As the world continues to face increasing health challenges associated with rise rates of chronic disease, ageing populations and climate related health challenges Australia can play an important role as both a high quality and stable health research and development partner, as well as hotbed of scale-up company potential. 

Our focus is on ensuring the Australian ecosystem remains globally connected, and that we are working hand in glove with our partners in the Australian government to harness the full suite of our life sciences capability —for the health and wealth of our nation, and for the health of people everywhere. 

 

As the conference brings together leaders from across research, industry, and investment, what key message or takeaway would you like participants to leave with about the future direction of Australia’s biotech sector? 

One of the strongest takeaways from this year’s AusBiotech International Conference was just how much international attention Australia is now attracting — not just for the quality of its sciences but for the potential of its ecosystem as a stable partner of choice. 

The key message delegates left with is that the future for Australian biotech is bright, ambitious and increasingly global — and that our annual AusBiotech International Conference will continue to grow each year into a focal point for international engagement and collaboration. AusBiotech 2026 will be held on the Gold Coast from October 20 – 23, we’re looking forward to welcoming the breadth of Australia’s life sciences sector and international partners there. 

 

Looking at the future of AusBiotech, what are the priorities on your agenda for the coming years? 

We understand the deep potential that Australia’s life sciences sector holds as part of Australia’s diversified future economy and we understand that the success of our members is tied to the future health and wealth of our nation. As more Australian life sciences companies continue to get traction and reach scale-up phase, we want to ensure the wider ecosystem is well placed to support their growth. 

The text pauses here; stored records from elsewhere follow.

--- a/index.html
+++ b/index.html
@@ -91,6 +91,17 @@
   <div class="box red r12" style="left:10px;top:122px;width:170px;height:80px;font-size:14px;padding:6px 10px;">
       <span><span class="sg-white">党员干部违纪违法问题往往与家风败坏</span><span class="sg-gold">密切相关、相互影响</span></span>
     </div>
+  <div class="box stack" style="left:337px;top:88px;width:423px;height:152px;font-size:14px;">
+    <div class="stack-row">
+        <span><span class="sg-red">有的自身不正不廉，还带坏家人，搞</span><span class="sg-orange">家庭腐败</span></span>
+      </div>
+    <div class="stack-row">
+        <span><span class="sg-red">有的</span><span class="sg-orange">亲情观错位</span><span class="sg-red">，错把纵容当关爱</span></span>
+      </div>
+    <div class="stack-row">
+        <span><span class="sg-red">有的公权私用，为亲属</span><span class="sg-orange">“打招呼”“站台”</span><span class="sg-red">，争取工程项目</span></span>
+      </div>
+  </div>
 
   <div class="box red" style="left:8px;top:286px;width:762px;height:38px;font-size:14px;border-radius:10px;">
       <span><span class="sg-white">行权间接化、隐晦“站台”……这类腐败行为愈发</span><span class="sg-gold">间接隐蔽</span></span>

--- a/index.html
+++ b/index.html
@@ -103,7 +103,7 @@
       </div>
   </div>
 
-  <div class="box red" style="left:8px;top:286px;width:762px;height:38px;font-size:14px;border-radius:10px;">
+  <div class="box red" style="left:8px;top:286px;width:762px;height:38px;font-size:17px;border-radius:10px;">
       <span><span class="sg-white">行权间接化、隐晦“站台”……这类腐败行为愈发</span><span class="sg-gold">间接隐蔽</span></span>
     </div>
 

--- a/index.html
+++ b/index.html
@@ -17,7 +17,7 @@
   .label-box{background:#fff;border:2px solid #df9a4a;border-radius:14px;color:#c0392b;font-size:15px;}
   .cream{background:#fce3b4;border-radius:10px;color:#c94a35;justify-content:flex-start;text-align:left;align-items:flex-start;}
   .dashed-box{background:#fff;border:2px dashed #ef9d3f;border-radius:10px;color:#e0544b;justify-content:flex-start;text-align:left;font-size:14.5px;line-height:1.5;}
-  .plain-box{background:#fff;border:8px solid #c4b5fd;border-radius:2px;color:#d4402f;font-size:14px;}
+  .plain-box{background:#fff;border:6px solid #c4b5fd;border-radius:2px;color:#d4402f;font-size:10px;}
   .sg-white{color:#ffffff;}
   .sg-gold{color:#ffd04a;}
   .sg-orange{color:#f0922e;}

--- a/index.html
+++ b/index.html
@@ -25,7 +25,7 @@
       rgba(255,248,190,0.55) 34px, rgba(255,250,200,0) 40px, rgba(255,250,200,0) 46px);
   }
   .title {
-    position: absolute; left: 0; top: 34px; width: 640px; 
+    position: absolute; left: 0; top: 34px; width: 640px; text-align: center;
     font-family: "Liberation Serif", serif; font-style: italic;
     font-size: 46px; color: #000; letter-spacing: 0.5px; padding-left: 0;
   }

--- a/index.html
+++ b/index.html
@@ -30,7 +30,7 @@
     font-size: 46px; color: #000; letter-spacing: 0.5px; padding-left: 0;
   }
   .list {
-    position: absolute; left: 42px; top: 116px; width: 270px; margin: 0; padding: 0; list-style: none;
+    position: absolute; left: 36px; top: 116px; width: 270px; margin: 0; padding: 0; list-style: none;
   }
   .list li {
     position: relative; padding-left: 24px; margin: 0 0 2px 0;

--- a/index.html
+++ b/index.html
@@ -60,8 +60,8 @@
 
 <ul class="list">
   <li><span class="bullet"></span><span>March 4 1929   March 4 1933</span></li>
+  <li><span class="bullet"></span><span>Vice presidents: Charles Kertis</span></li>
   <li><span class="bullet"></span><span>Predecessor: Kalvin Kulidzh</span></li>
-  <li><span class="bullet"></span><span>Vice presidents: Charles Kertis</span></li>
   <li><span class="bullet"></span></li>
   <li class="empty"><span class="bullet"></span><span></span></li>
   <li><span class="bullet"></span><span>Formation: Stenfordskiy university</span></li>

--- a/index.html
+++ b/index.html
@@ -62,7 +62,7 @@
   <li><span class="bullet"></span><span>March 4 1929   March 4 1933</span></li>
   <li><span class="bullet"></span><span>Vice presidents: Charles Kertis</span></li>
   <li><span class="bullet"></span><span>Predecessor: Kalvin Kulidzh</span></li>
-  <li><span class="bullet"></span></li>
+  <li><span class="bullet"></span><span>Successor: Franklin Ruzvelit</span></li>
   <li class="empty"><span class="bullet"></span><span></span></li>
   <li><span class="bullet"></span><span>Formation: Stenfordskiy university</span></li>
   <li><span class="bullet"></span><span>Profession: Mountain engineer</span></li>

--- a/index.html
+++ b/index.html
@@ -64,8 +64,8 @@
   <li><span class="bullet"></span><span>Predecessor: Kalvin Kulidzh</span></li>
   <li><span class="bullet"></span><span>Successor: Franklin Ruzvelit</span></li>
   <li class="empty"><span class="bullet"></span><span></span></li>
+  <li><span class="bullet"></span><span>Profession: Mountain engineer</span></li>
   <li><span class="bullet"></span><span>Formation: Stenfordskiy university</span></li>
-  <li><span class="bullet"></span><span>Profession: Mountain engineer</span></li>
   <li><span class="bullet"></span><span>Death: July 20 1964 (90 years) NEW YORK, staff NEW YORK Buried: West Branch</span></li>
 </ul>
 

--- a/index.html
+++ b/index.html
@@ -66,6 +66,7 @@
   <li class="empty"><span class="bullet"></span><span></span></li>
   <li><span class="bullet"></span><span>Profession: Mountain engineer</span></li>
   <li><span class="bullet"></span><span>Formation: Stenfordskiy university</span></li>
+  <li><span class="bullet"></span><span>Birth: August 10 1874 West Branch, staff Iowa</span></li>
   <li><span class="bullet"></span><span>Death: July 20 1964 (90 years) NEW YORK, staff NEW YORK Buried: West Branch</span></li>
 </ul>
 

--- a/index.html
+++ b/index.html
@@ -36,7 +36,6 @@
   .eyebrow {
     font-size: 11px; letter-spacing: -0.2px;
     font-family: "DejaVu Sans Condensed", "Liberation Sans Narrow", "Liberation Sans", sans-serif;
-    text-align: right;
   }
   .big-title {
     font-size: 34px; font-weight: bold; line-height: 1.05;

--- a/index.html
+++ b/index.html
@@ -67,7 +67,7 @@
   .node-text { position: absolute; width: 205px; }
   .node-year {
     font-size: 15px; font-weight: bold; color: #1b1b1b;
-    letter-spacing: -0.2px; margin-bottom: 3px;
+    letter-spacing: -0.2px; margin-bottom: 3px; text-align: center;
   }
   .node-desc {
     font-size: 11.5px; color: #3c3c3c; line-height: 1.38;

To that end we’re focused across five key strategic areas: being a sophisticated partner to government with high quality sector wide advocacy, enabling connection and knowledge sharing across our sector, engaging the wide investment community to support their interest in Australian life sciences, and growing our global trade capability in new ways. 

Ensuring that Australia, as a stable, mature market with great capability throughout the life sciences value chain, can thrive in this changing world is of critical importance to our sector and our country. If we meet our goals, we will be able to maximise the opportunity that comes with a growing number of Australian life sciences companies scaling and partnering globally.